Sorry, I don’t know what I hit to send this… it wasn’t ready!  Email fail. : (

. . .  I think it’s very similar to what parents go through when their kids decide to spend a month playing video games or taking only pool classes. Instead of focusing on what the kids are learning from playing pool they focus on what they should be taking. Totally understandable, because if something’s new we don’t know what the outcome will be, right? We know what the outcome will be if a kid goes through public school and takes the state recommended classes for their age group. Often the outcome isn’t so good, but at least it’s known. All of the objections to ROWE I’ve heard here have been based on fear, “What if I need someone and they’re not in the office?” “What if my boss decides I’m not working enough hours, even though hours aren’t supposed to matter?” “What if I don’t know what my employees are doing 24/7?” I think as we practice the system people will stop focusing on fears and start focusing on solutions.

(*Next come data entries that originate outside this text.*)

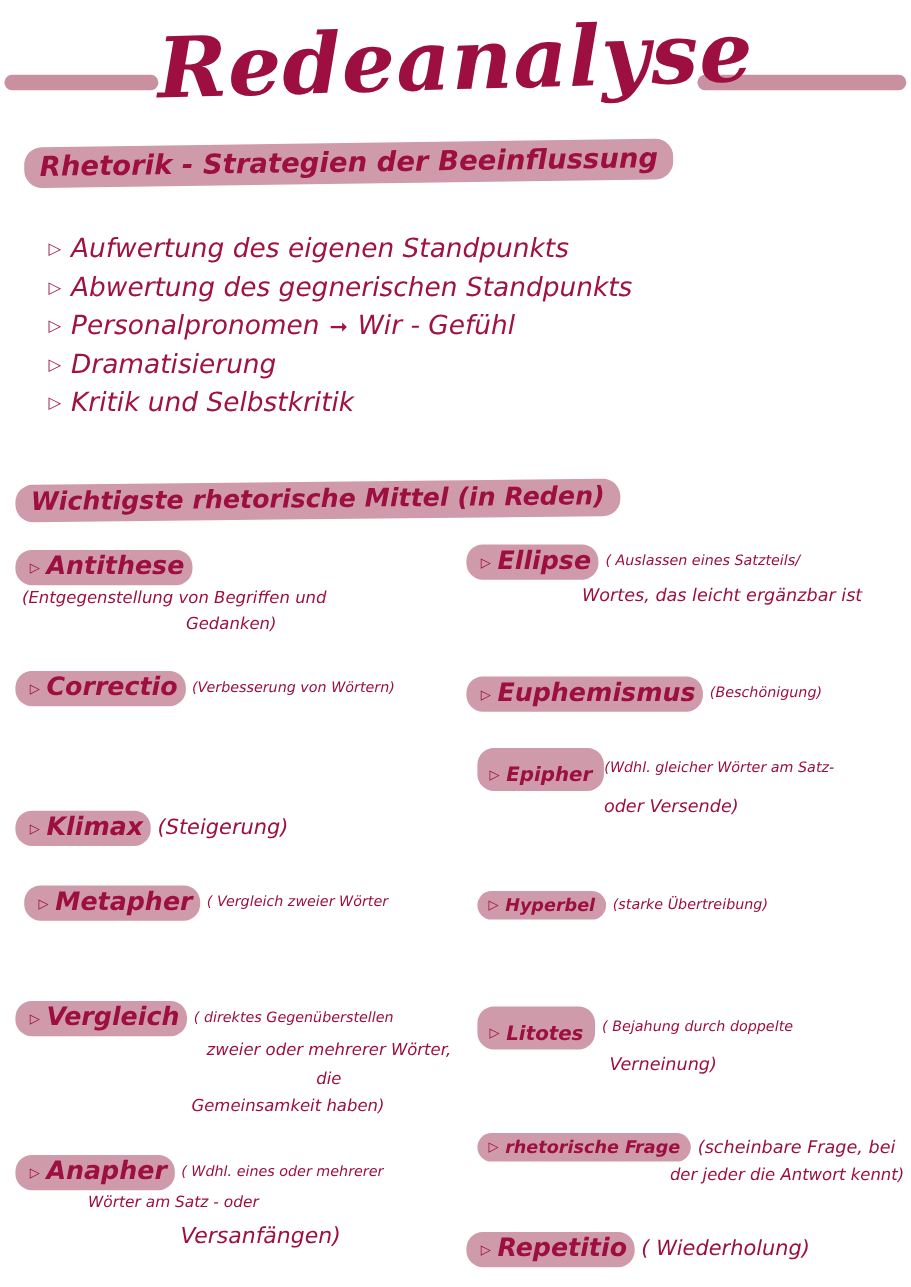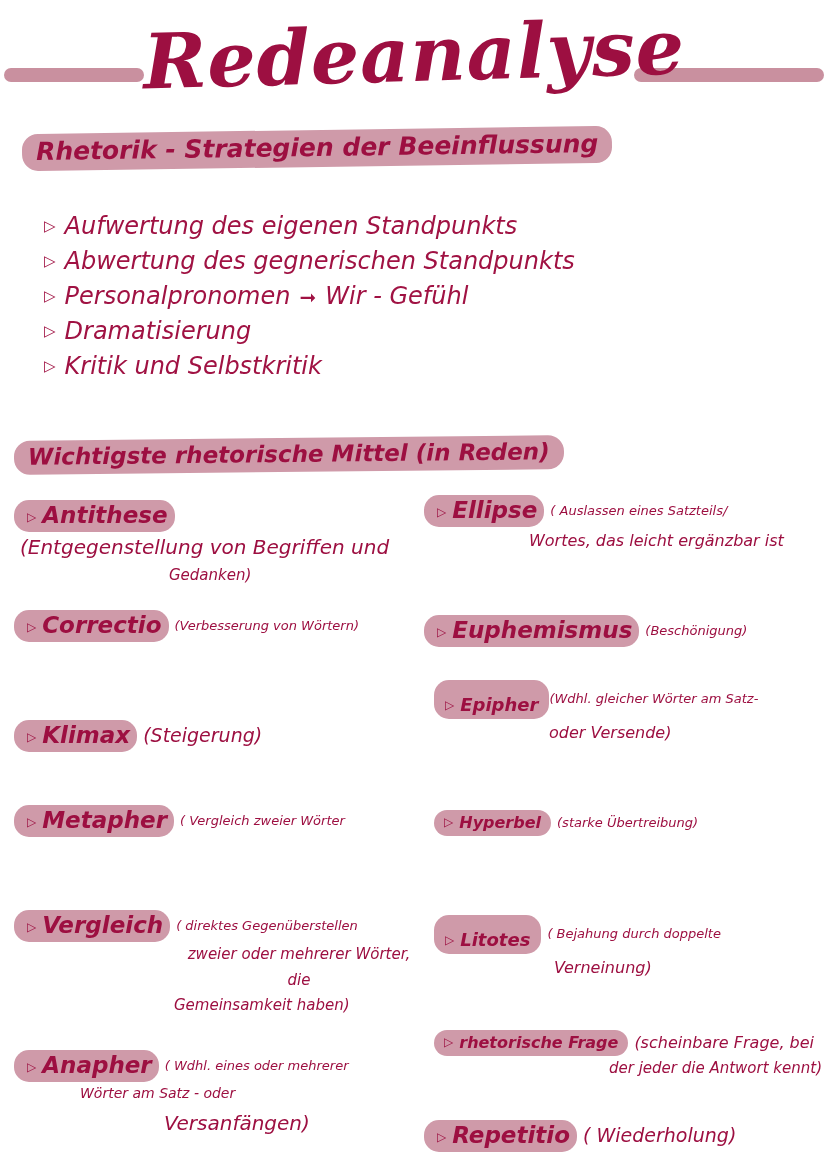--- a/index.html
+++ b/index.html
@@ -104,21 +104,21 @@
     font-size: 23px;
     color: #9d0f41;
     white-space: nowrap;
     vertical-align: middle;
   }
   .term-name.small { font-size: 18px; padding: 14px 11px 4px 11px; }
   .term-name.xsmall { font-size: 16px; padding: 3px 10px 4px 10px; }
   .term-def {
     display: inline-block;
     font-style: italic;
-    font-size: 20px;
+    font-size: 15px;
     color: #9d0f41;
     vertical-align: middle;
     margin-left: 6px;
     line-height: 1.55;
   }
   .term-def.big { font-size: 19px; }
   .term-def.med { font-size: 13px; }
   .def-block {
     display: block;
     font-style: italic;
@@ -168,25 +168,25 @@
 
   <div class="term-block" style="top:0px; left:0px; width:410px;">
     <span class="term-name"><span class="tri-s">▷</span><span>Antithese</span></span><span class="term-def">(Entgegenstellung von Begriffen und</span>
     <span class="def-block" style="margin-left:155px;">Gedanken)</span>
   </div>
 
   <div class="term-block" style="top:110px; left:0px; width:410px;">
     <span class="term-name"><span class="tri-s">▷</span><span>Correctio</span></span><span class="term-def med">(Verbesserung von Wörtern)</span>
   </div>
 
-  <div class="term-block" style="top:220px; left:0px; width:410px;">
+  <div class="term-block" style="top:237px; left:0px; width:410px;">
     <span class="term-name"><span class="tri-s">▷</span><span>Klimax</span></span><span class="term-def big">(Steigerung)</span>
   </div>
 
-  <div class="term-block" style="top:305px; left:0px; width:410px;">
+  <div class="term-block" style="top:305px; left:8px; width:410px;">
     <span class="term-name"><span class="tri-s">▷</span><span>Metapher</span></span><span class="term-def med">( Vergleich zweier Wörter</span>
   </div>
 
   <div class="term-block" style="top:410px; left:0px; width:410px;">
     <span class="term-name"><span class="tri-s">▷</span><span>Vergleich</span></span><span class="term-def med">( direktes Gegenüberstellen</span>
     <span class="def-block" style="margin-left:160px;text-align:center;">zweier oder mehrerer Wörter, die</span>
     <span class="def-block" style="margin-left:160px;">Gemeinsamkeit haben)</span>
   </div>
 
   <div class="term-block" style="top:550px; left:0px; width:410px;">

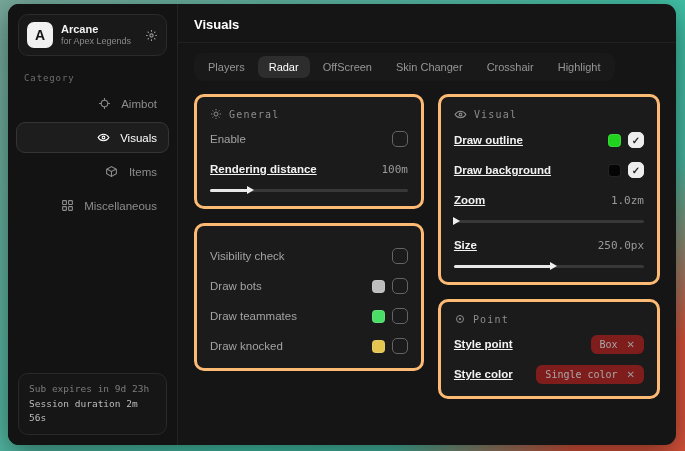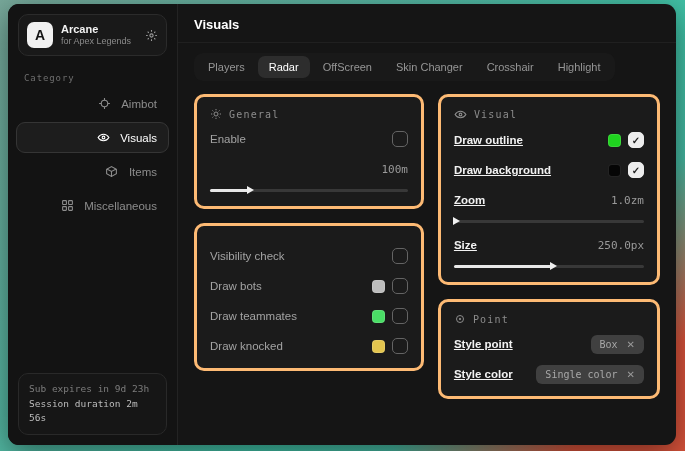--- a/index.html
+++ b/index.html
@@ -64,21 +64,21 @@
   .swatch { width:13px; height:13px; border-radius:4px; border:1px solid rgba(255,255,255,.12); }
   .checkbox { width:16px; height:16px; border-radius:5px; border:1.6px solid #646464;
     display:grid; place-items:center; cursor:pointer; font-size:10px; color:transparent; }
   .checkbox.checked { background:#ededed; border-color:#ededed; color:#1d1d1d; font-weight:700; }
   .val { font-family:"DejaVu Sans Mono", monospace; font-size:11px; color:#9a9a9a; }
   .slider { position:relative; height:9px; margin-top:6px; cursor:pointer; }
   .slider .track { position:absolute; left:0; right:0; top:3px; height:3px; background:#383838; border-radius:2px; }
   .slider .fill { position:absolute; left:0; top:3px; height:3px; background:#e8e8e8; border-radius:2px; }
   .slider .thumb { position:absolute; top:0; width:0; height:0;
     border-left:7px solid #f0f0f0; border-top:4.5px solid transparent; border-bottom:4.5px solid transparent; }
-  .pill { display:flex; align-items:center; gap:9px; background:#404040; border-radius:6px;
+  .pill { display:flex; align-items:center; gap:9px; background:#7f1d1d; border-radius:6px;
     padding:4px 9px; cursor:pointer; }
   .pill .pill-text { font-family:"DejaVu Sans Mono", monospace; font-size:10px; color:#a8a8a8; }
   .pill .pill-x { font-size:10px; color:#9a9a9a; }
 </style>
 </head>
 <body>
 
 <div class="window">
 
   <aside class="sidebar">
@@ -174,20 +174,21 @@
               <span>General</span>
             </div>
             <div class="row">
               <span class="row-label">Enable</span>
               <span class="row-right">
                 <span class="checkbox"></span>
               </span>
             </div>
             <div>
               <div class="row">
+                <span class="row-label em">Rendering distance</span>
                 <span class="row-right">
                   <span class="val">100m</span>
                 </span>
               </div>
               <div class="slider">
                 <div class="track"></div>
                 <div class="fill" style="width:20%"></div>
                 <div class="thumb" style="left:calc(20% - 3px)"></div>
               </div>
             </div>

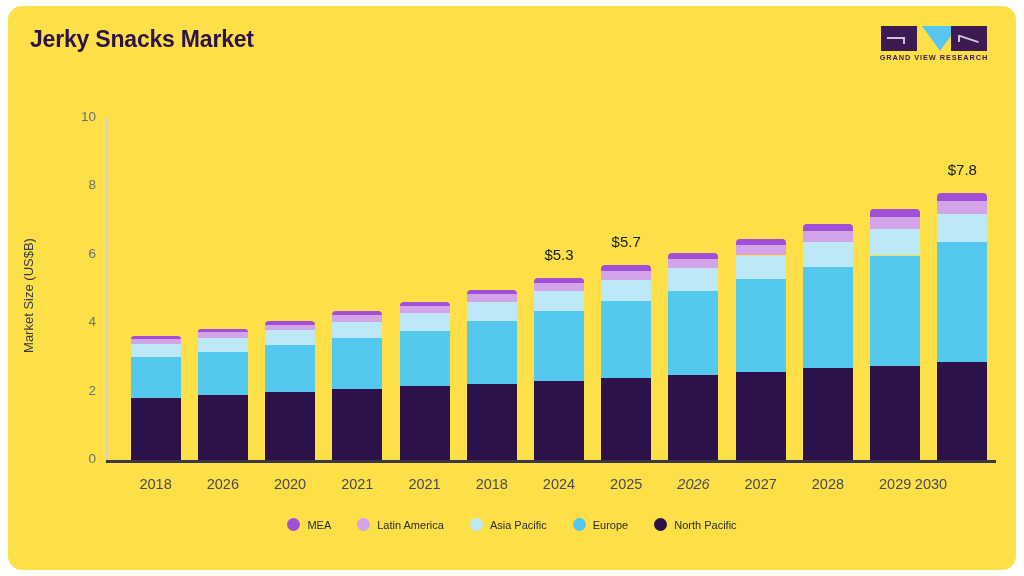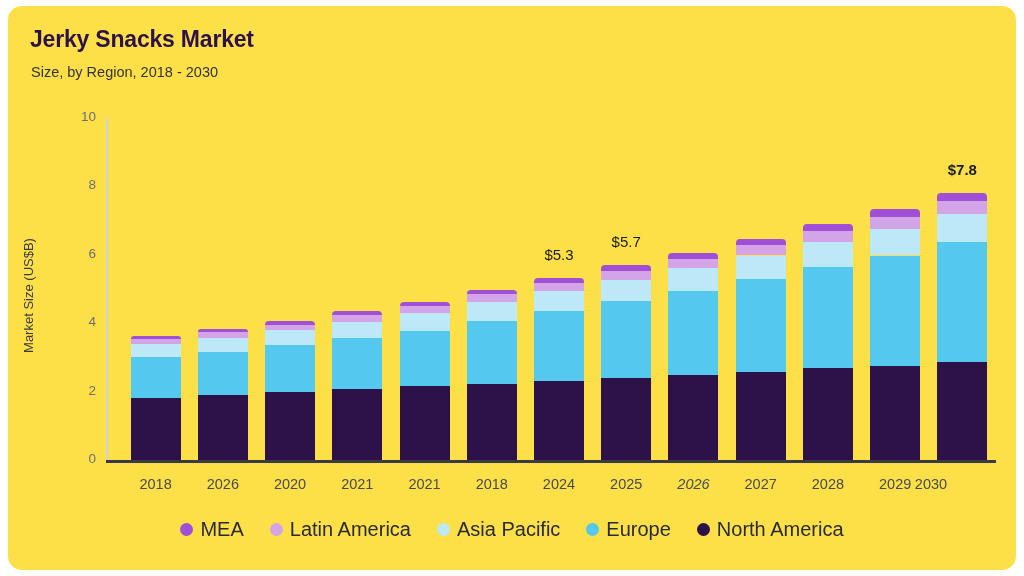--- a/index.html
+++ b/index.html
@@ -156,32 +156,45 @@
     display: flex;
     align-items: center;
     gap: 7px;
   }
   .legend-swatch {
     width: 13px;
     height: 13px;
     border-radius: 50%;
   }
   .legend-label {
-    font-size: 20px;
+    font-size: 11px;
     color: #2a2a35;
   }
 </style>
 </head>
 <body>
 
 <div id="card">
 
   <div id="title">Jerky Snacks Market</div>
-  <div id="subtitle">Size, by Region, 2018 - 2030</div>
-
+
+  <div id="logo">
+    <div id="logo-marks">
+      <div class="logo-box" id="logo-box-left">
+        <div class="logo-g-h" style="left:6px;top:11px;width:18px;height:2px;"></div>
+        <div class="logo-g-h" style="left:22px;top:11px;width:2px;height:7px;"></div>
+      </div>
+      <div id="logo-tri"></div>
+      <div class="logo-box" id="logo-box-right">
+        <div class="logo-g-h" style="left:8px;top:12px;width:20px;height:2px;transform:rotate(18deg);"></div>
+        <div class="logo-g-h" style="left:7px;top:9px;width:2px;height:7px;"></div>
+      </div>
+    </div>
+    <div id="logo-text">GRAND VIEW RESEARCH</div>
+  </div>
 
   <div id="plot">
     <div id="yaxis-title">Market Size (US$B)</div>
     <div id="yaxis-line"></div>
     <div id="xaxis-line"></div>
     <div id="yticks">
         <div class="ytick-label" style="left: 48px; top: 445px;">0</div>
         <div class="ytick-label" style="left: 48px; top: 376.6px;">2</div>
         <div class="ytick-label" style="left: 48px; top: 308.2px;">4</div>
         <div class="ytick-label" style="left: 48px; top: 239.8px;">6</div>
@@ -292,21 +305,21 @@
         <div class="xtick-label" style="left: 573.231px; top: 470px;">2025</div>
         <div class="xtick-label" style="left: 640.462px; top: 470px; font-style: italic;">2026</div>
         <div class="xtick-label" style="left: 707.692px; top: 470px;">2027</div>
         <div class="xtick-label" style="left: 774.923px; top: 470px;">2028</div>
         <div class="xtick-label" style="left: 842.154px; top: 470px;">2029</div>
         <div class="xtick-label" style="left: 878px; top: 470px;">2030</div>
       </div>
     <div id="labels">
         <div class="bar-label" style="left: 506px; top: 240.398px;">$5.3</div>
         <div class="bar-label" style="left: 573.231px; top: 227.402px;">$5.7</div>
-        <div class="bar-label" style="left: 909.385px; top: 154.556px; font-weight: bold;">$7.8</div>
+        <div class="bar-label" style="left: 909.385px; top: 154.556px;">$7.8</div>
       </div>
   </div>
 
   <div id="legend">
       <div class="legend-item">
         <span class="legend-swatch" style="background: rgb(162, 79, 216);"></span>
         <span class="legend-label">MEA</span>
       </div>
       <div class="legend-item">
         <span class="legend-swatch" style="background: rgb(211, 164, 232);"></span>
@@ -315,16 +328,16 @@
       <div class="legend-item">
         <span class="legend-swatch" style="background: rgb(189, 232, 247);"></span>
         <span class="legend-label">Asia Pacific</span>
       </div>
       <div class="legend-item">
         <span class="legend-swatch" style="background: rgb(85, 200, 240);"></span>
         <span class="legend-label">Europe</span>
       </div>
       <div class="legend-item">
         <span class="legend-swatch" style="background: rgb(45, 18, 74);"></span>
-        <span class="legend-label">North America</span>
+        <span class="legend-label">North Pacific</span>
       </div>
     </div>
 </div>
 
 </body></html>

Today the ROWE trainers gave us all a list of “scary” things to do, like leave work during the middle of the day without telling anyone, or on a day you don’t have any meetings let yourself wake up naturally instead of setting the alarm. One of my favorites is “spend time doing an after-school activity with one of your children.”  I think this system will really change the lives of a lot of working parents.

I connect everything to PSCS; I was very successfully brainwashed by your hippie cult.


PS­ – Your blog is written in an easy to read font.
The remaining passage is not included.